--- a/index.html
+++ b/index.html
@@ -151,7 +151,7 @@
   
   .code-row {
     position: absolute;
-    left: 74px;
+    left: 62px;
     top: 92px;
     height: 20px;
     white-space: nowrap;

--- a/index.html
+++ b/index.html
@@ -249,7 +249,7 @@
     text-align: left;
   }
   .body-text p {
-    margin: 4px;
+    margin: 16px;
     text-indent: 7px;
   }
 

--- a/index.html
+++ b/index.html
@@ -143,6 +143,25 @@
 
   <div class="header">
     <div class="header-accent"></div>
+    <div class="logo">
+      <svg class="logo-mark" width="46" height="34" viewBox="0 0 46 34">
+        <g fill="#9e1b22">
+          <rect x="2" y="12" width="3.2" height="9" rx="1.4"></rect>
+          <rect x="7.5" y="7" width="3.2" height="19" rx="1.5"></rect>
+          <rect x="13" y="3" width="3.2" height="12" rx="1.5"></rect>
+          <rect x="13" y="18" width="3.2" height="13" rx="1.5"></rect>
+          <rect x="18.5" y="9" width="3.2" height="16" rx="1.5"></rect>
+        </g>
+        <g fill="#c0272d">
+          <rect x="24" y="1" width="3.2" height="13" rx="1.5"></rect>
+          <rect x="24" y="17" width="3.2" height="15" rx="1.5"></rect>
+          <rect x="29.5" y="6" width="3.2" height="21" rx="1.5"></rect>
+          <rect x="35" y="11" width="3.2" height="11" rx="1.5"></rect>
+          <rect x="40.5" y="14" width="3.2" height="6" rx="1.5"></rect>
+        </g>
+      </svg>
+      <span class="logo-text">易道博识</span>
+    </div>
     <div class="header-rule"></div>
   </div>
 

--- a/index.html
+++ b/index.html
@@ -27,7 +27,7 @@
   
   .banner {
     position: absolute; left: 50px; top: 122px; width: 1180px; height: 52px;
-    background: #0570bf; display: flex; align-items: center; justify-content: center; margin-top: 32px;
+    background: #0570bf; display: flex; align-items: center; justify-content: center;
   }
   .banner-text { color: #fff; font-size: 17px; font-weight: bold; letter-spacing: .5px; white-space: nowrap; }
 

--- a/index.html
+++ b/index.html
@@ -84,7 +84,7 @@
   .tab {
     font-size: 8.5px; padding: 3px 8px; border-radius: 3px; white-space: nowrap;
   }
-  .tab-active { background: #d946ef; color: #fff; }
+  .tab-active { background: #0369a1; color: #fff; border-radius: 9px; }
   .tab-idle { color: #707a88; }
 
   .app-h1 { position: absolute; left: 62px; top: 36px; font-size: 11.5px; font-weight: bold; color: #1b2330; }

Assignment:
For the entries above, say how many lines contain the word "absolute", giving the number alone.

Exercise answer:
3